If there are five on the table, the expected number will be 5/6 of (two plus whatever the expected number would be with four), plus 1/6 of the expected number with six.

If there are four on the table, the expected number will be 4/6 of (two plus whatever the expected number would be with three) plus 2/6 of the expected number with five.

If there are three on the table, the expected number will be 3/6 of (two plus whatever the expected number would be with two) plus 3/6 of the expected number with four.

If there are two on the table, the expected number will be 2/6 of (two plus whatever the expected number would be with one) plus 4/6 of the expected number with three.
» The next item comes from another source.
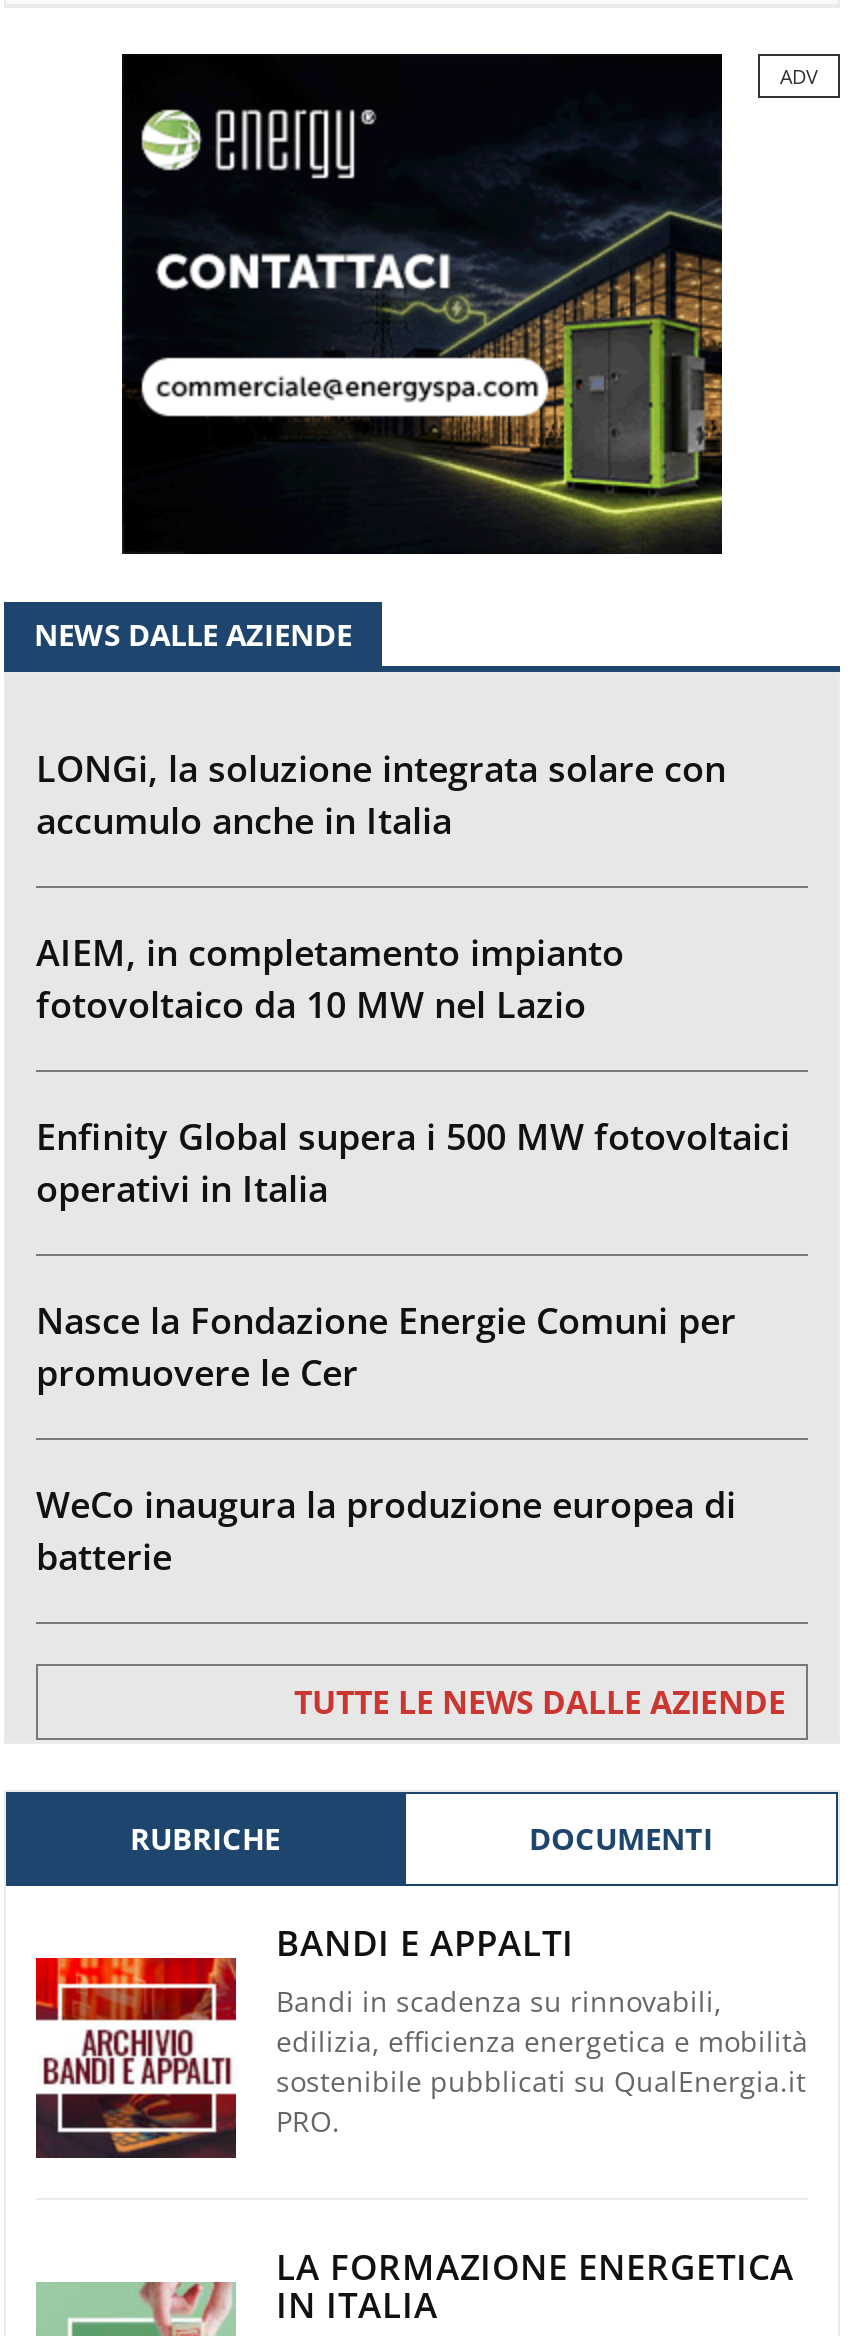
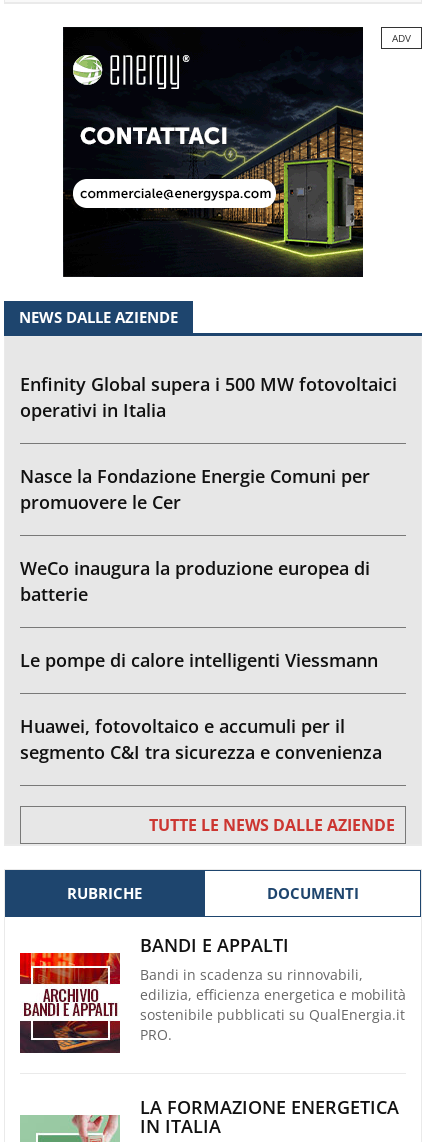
[36,744,726,1028] LONGi, la soluzione integrata solare con | accumulo anche in Italia | AIEM, in completamento impianto | fotovoltaico da 10 MW nel Lazio -> none
moved [36,1112,790,1580] -> [20,372,397,606]: Enfinity Global supera i 500 MW fotovoltaici | operativi in Italia | Nasce la Fondazione Energie Comuni per | promuovere le Cer | WeCo inaugura la produzione europea di | batterie
none -> [20,648,382,764] Le pompe di calore intelligenti Viessmann | Huawei, fotovoltaico e accumuli per il | segmento C&I tra sicurezza e convenienza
If there is one on the table, the expected number will be 1/6 of (two plus whatever the expected number would be with none) plus 5/6 of the expected number with two.

If there are none on the table, the expected number will be the same as the expected number with one

If one views the expected number of additional candies to eat when there are zero, one, two, etc. up to six candies on the table as being seven variables, the above will define a system of seven equations and seven unknowns (note that the "variable" for six is simply equal to zero, and the one for zero is equal to that of one, so if desired two variables and two equations may be omitted).

Using the above equations, it's easy to determine the number of candies that would need to be eaten with one candy on the table as being a linear function of the number of candies that would be consumed if there were two, then the determine the number with two as a linear function of the number that would be consumed if there were three, etc. up to five. Since the value at six is known (zero), that that means that the values for five, four, three, etc. can all be computed.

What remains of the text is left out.